You then map the two together by editing the was-auth ConfigMap in Kubernetes.

kubectl edit configmap aws-auth -n kube-system        

apiVersion: v1
kind: ConfigMap
data:
  mapRoles: |
    - groups:
      - system:bootstrappers
      - system:nodes
      rolearn: arn:aws:iam::ACC_ID:role/NODE_ROLE_NAME
      username: system:node:{{EC2PrivateDNSName}}
    - groups:
      - KUBE_GROUP_NAME
      rolearn: arn:aws:iam::ACC_ID:role/IAM_ROLE_MANE
      username: KUBE_USERNAME
    - groups:
      - system:bootstrappers
      - system:nodes
      - system:node-proxier
      rolearn: arn:aws:iam::ACC_ID:role/FARGATE_ROLE_NAME
      username: system:node:{{SessionName}}        

This is what my config map looks like on a new cluster. All the items in block capitals need to be filled in with the correct values.
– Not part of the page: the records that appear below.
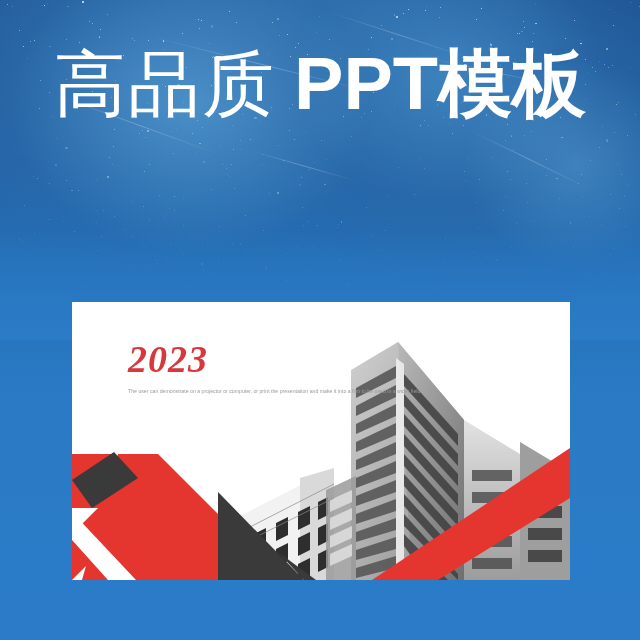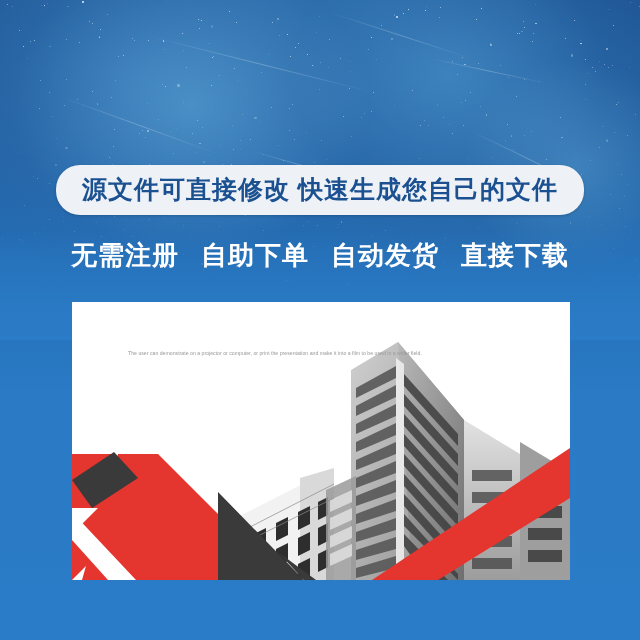--- a/index.html
+++ b/index.html
@@ -542,6 +542,9 @@
     </div>
   <div class="fade-bottom"></div>
 
+  <div class="headline">
+    <span class="h-light">高品质</span><span style="display:inline-block;width:18px"></span><span class="h-bold">PPT模板</span>
+  </div>
 
   <div class="pill">
     <div class="pill-text">源文件可直接修改 快速生成您自己的文件</div>

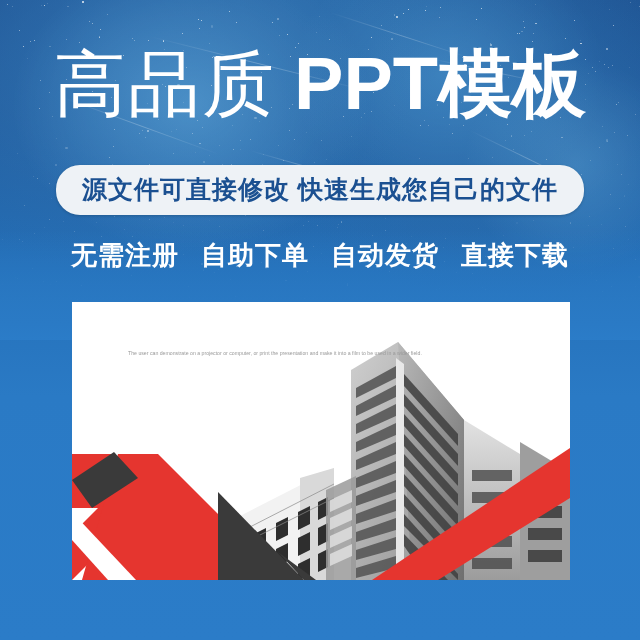--- a/index.html
+++ b/index.html
@@ -546,9 +546,6 @@
     <span class="h-light">高品质</span><span style="display:inline-block;width:18px"></span><span class="h-bold">PPT模板</span>
   </div>
 
-  <div class="pill">
-    <div class="pill-text">源文件可直接修改 快速生成您自己的文件</div>
-  </div>
 
   <div class="features" id="features"><span class="feat">无需注册</span><span class="feat">自助下单</span><span class="feat">自动发货</span><span class="feat">直接下载</span></div>
 

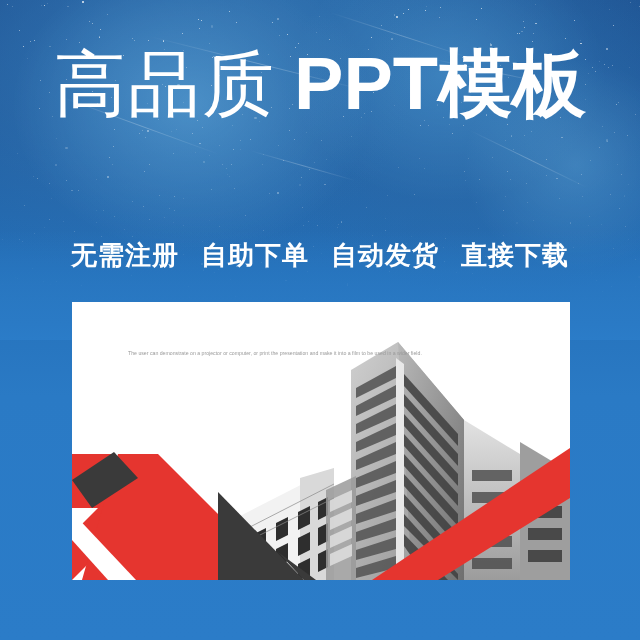--- a/index.html
+++ b/index.html
@@ -547,7 +547,6 @@
   </div>
 
 
-  <div class="features" id="features"><span class="feat">无需注册</span><span class="feat">自助下单</span><span class="feat">自动发货</span><span class="feat">直接下载</span></div>
 
   <div class="card">
     <svg class="card-svg" viewBox="0 0 498 278" preserveAspectRatio="none">

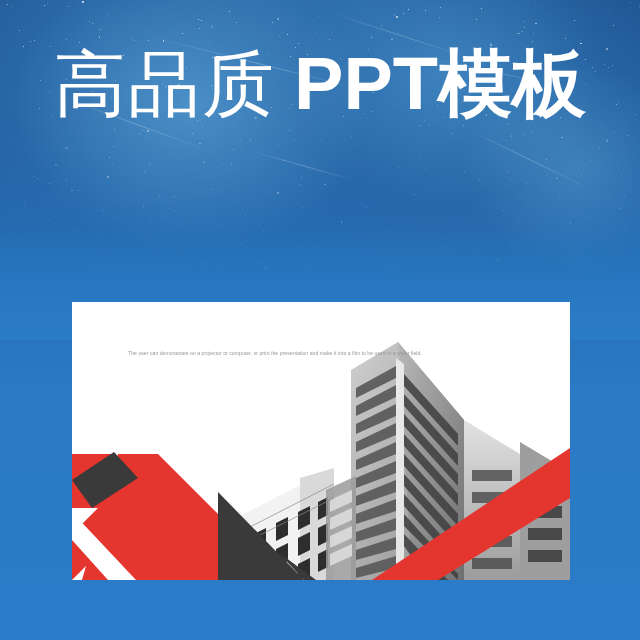--- a/index.html
+++ b/index.html
@@ -673,6 +673,7 @@
     </svg>
 
     <div class="card-text">
+      <div class="yr">2023</div>
       <div class="cdesc">The user can demonstrate on a projector or computer, or print the presentation and make it into a film to be used in a wider field.</div>
     </div>
   </div>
You can the set it up so other IAM users (or roles) can access Kubernetes. You can use the aws cli to update your Kubernetes credentials (based on your IAM credentials) using this command:

aws eks update-kubeconfig --region REGION --name EKS_CLUSTER_NAME        

The other way round is allowing containers running in EKS to access AWS resources. This is done by creating a service account in Kubernetes and mapping it to an IAM account. Authentication is done using OICD. There are a few steps:

• Create an OICD provider for IAM (only need to do this once)
• Create the IAM role and policy - Create a new IAM role and add a policy as you normally would
• Create a Kubernetes service account
• Create an IAM trust relationship scope to the specific service account and assign it as the assume role policy:

{
  "Version": "2012-10-17",
  "Statement": [
    {
      "Effect": "Allow",
      "Principal": {
        "Federated": "arn:aws:iam::AWS_ACCOUNT:oidc-provider/OICD_PROVIDER"
      },
      "Action": "sts:AssumeRoleWithWebIdentity",
      "Condition": {
        "StringEquals": {
          "$oidc_provider:aud": "sts.amazonaws.com",
          "$oidc_provider:sub": "system:serviceaccount:KUBE_NAMESPACE:KUBE_SERVICE_ACCOUNT"
        }
      }
    }
  ]
}        

• Assign the IAM role to service accounts - this is done by adding an annotation to the service account:

metadata:
  annotations:
    eks.amazonaws.com/role-arn: arn:aws:iam::AWS_ACCOUNT:role/IAM_ROLE_NAME        

• Configure pods to use the service account. - You just need to add serviceAccountName to the pod specification.

WARNING - It is possible just to let your EKS node role have access to everything your pods need. This breaks the principles of least privilege and credential isolation and should be highly discouraged.

Back to the comparison with ECS - In ICS land you pretty much get all this for free.